▸ **Your objective**: Where an entry contains a picture, omit the picture and repeat the rest exactly.

▸ **Dataset excerpts**:
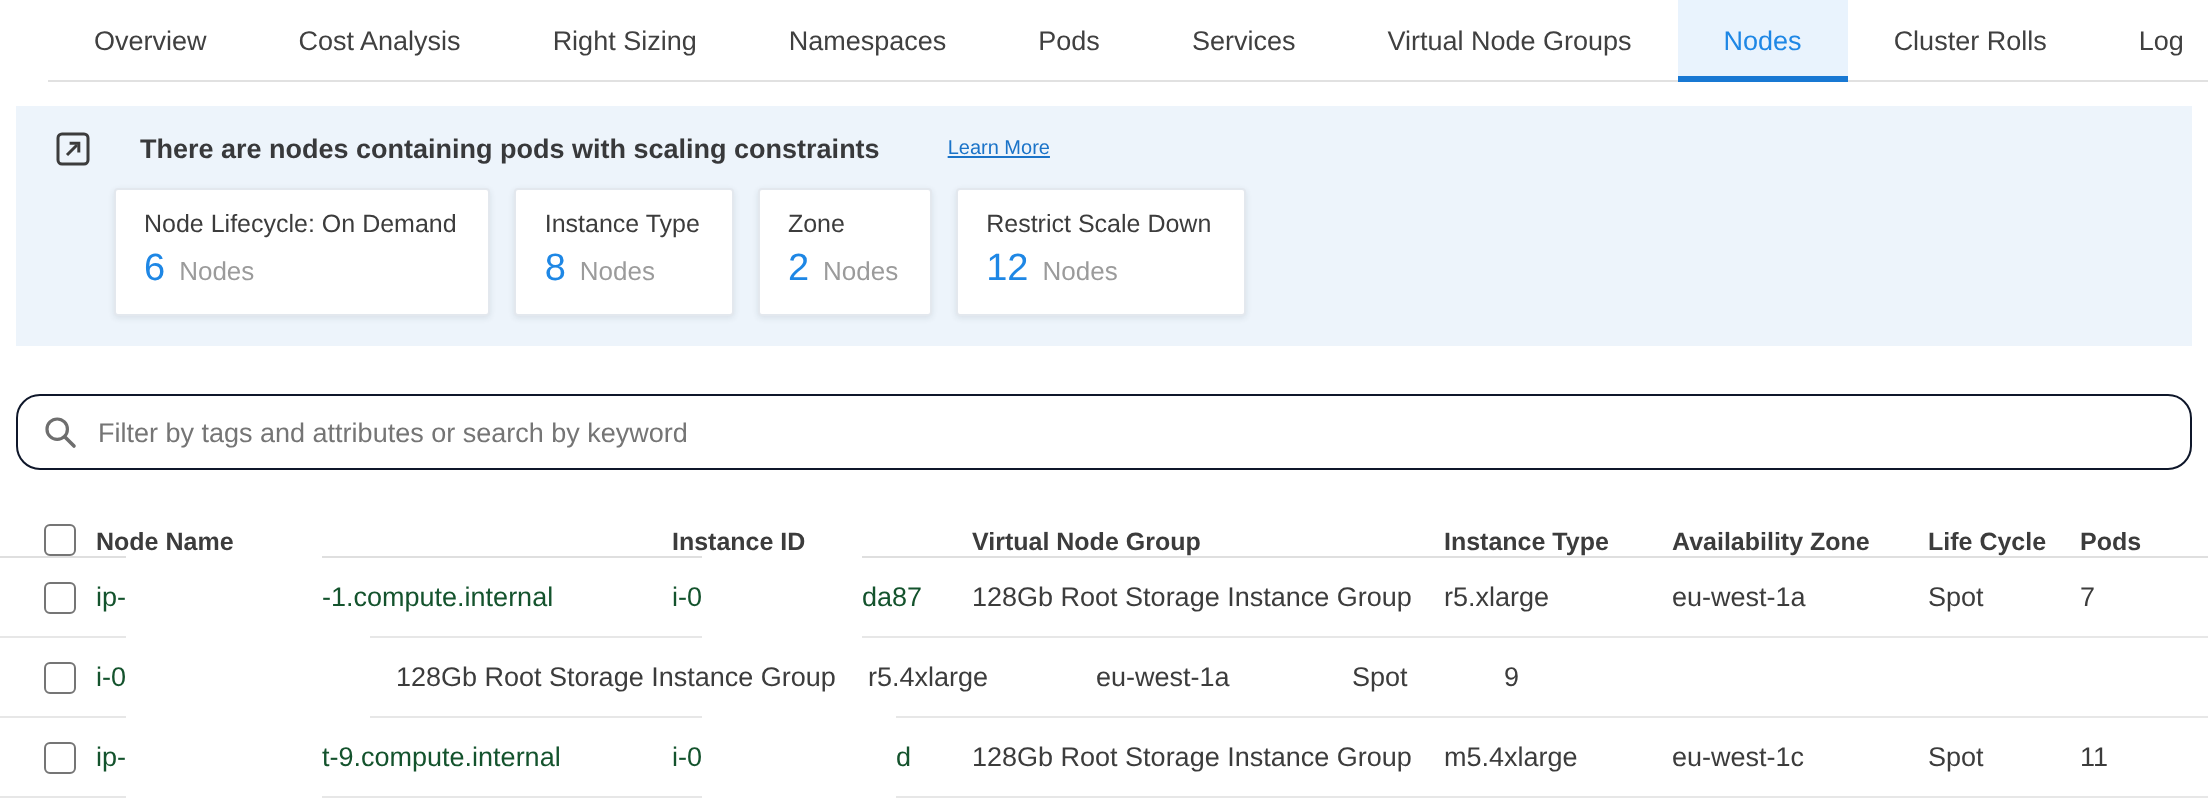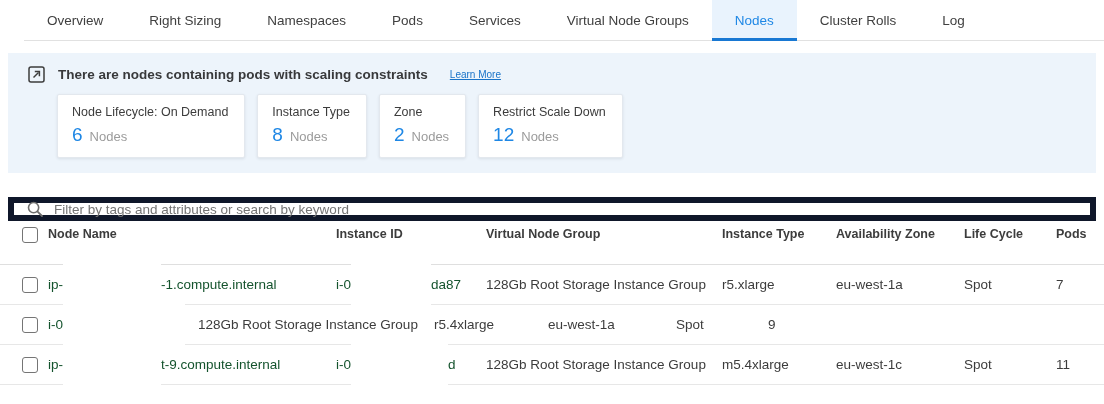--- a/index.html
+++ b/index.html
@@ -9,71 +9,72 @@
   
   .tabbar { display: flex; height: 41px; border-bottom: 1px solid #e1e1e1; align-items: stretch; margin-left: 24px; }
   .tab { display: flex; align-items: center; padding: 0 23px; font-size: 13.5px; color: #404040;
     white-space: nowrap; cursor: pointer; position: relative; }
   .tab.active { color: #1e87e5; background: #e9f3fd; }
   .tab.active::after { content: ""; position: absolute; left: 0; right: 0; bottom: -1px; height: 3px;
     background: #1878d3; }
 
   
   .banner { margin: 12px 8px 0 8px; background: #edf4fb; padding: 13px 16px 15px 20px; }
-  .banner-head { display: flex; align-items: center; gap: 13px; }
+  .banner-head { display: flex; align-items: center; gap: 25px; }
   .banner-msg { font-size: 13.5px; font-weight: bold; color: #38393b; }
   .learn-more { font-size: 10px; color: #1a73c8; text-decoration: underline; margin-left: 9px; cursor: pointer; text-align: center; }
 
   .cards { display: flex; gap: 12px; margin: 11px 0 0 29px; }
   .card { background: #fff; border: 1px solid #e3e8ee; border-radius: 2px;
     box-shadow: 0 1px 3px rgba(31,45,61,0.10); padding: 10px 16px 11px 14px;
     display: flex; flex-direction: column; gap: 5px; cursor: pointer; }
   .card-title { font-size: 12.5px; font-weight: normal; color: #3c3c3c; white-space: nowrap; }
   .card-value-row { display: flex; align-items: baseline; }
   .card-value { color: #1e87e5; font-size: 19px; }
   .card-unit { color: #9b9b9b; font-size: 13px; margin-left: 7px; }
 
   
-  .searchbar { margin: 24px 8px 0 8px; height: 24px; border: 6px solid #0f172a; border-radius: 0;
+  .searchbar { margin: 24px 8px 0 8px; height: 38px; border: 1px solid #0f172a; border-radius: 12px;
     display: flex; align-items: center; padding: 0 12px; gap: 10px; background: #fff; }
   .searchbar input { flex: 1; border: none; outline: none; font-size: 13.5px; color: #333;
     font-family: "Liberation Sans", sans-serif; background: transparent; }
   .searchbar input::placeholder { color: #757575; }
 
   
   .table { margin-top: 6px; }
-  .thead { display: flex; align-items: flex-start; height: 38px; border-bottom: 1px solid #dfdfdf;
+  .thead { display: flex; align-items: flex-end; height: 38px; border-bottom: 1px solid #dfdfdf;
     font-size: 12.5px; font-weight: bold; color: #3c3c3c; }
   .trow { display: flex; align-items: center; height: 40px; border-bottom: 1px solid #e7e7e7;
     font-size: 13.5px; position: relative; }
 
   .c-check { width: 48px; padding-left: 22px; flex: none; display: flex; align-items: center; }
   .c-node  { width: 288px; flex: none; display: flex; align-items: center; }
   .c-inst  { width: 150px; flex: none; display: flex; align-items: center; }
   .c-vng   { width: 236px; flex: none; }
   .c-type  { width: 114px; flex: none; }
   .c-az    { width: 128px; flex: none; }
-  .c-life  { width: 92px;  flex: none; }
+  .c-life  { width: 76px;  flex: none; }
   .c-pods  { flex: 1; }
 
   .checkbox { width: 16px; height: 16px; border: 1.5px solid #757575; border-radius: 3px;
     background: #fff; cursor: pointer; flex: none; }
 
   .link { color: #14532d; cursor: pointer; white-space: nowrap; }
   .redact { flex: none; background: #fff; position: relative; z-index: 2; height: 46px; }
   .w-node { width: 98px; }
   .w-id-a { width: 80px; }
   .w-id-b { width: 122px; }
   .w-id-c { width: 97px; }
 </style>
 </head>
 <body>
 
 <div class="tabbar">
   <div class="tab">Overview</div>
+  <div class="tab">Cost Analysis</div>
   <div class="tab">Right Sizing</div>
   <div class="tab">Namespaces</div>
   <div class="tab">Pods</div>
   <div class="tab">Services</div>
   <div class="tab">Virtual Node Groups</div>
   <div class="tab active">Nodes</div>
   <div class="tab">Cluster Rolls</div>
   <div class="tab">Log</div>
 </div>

▸ **Solution for this problem**:
--- a/index.html
+++ b/index.html
@@ -9,71 +9,72 @@
   
   .tabbar { display: flex; height: 41px; border-bottom: 1px solid #e1e1e1; align-items: stretch; margin-left: 24px; }
   .tab { display: flex; align-items: center; padding: 0 23px; font-size: 13.5px; color: #404040;
     white-space: nowrap; cursor: pointer; position: relative; }
   .tab.active { color: #1e87e5; background: #e9f3fd; }
   .tab.active::after { content: ""; position: absolute; left: 0; right: 0; bottom: -1px; height: 3px;
     background: #1878d3; }
 
   
   .banner { margin: 12px 8px 0 8px; background: #edf4fb; padding: 13px 16px 15px 20px; }
-  .banner-head { display: flex; align-items: center; gap: 13px; }
+  .banner-head { display: flex; align-items: center; gap: 25px; }
   .banner-msg { font-size: 13.5px; font-weight: bold; color: #38393b; }
   .learn-more { font-size: 10px; color: #1a73c8; text-decoration: underline; margin-left: 9px; cursor: pointer; text-align: center; }
 
   .cards { display: flex; gap: 12px; margin: 11px 0 0 29px; }
   .card { background: #fff; border: 1px solid #e3e8ee; border-radius: 2px;
     box-shadow: 0 1px 3px rgba(31,45,61,0.10); padding: 10px 16px 11px 14px;
     display: flex; flex-direction: column; gap: 5px; cursor: pointer; }
   .card-title { font-size: 12.5px; font-weight: normal; color: #3c3c3c; white-space: nowrap; }
   .card-value-row { display: flex; align-items: baseline; }
   .card-value { color: #1e87e5; font-size: 19px; }
   .card-unit { color: #9b9b9b; font-size: 13px; margin-left: 7px; }
 
   
-  .searchbar { margin: 24px 8px 0 8px; height: 24px; border: 6px solid #0f172a; border-radius: 0;
+  .searchbar { margin: 24px 8px 0 8px; height: 38px; border: 1px solid #0f172a; border-radius: 12px;
     display: flex; align-items: center; padding: 0 12px; gap: 10px; background: #fff; }
   .searchbar input { flex: 1; border: none; outline: none; font-size: 13.5px; color: #333;
     font-family: "Liberation Sans", sans-serif; background: transparent; }
   .searchbar input::placeholder { color: #757575; }
 
   
   .table { margin-top: 6px; }
-  .thead { display: flex; align-items: flex-start; height: 38px; border-bottom: 1px solid #dfdfdf;
+  .thead { display: flex; align-items: flex-end; height: 38px; border-bottom: 1px solid #dfdfdf;
     font-size: 12.5px; font-weight: bold; color: #3c3c3c; }
   .trow { display: flex; align-items: center; height: 40px; border-bottom: 1px solid #e7e7e7;
     font-size: 13.5px; position: relative; }
 
   .c-check { width: 48px; padding-left: 22px; flex: none; display: flex; align-items: center; }
   .c-node  { width: 288px; flex: none; display: flex; align-items: center; }
   .c-inst  { width: 150px; flex: none; display: flex; align-items: center; }
   .c-vng   { width: 236px; flex: none; }
   .c-type  { width: 114px; flex: none; }
   .c-az    { width: 128px; flex: none; }
-  .c-life  { width: 92px;  flex: none; }
+  .c-life  { width: 76px;  flex: none; }
   .c-pods  { flex: 1; }
 
   .checkbox { width: 16px; height: 16px; border: 1.5px solid #757575; border-radius: 3px;
     background: #fff; cursor: pointer; flex: none; }
 
   .link { color: #14532d; cursor: pointer; white-space: nowrap; }
   .redact { flex: none; background: #fff; position: relative; z-index: 2; height: 46px; }
   .w-node { width: 98px; }
   .w-id-a { width: 80px; }
   .w-id-b { width: 122px; }
   .w-id-c { width: 97px; }
 </style>
 </head>
 <body>
 
 <div class="tabbar">
   <div class="tab">Overview</div>
+  <div class="tab">Cost Analysis</div>
   <div class="tab">Right Sizing</div>
   <div class="tab">Namespaces</div>
   <div class="tab">Pods</div>
   <div class="tab">Services</div>
   <div class="tab">Virtual Node Groups</div>
   <div class="tab active">Nodes</div>
   <div class="tab">Cluster Rolls</div>
   <div class="tab">Log</div>
 </div>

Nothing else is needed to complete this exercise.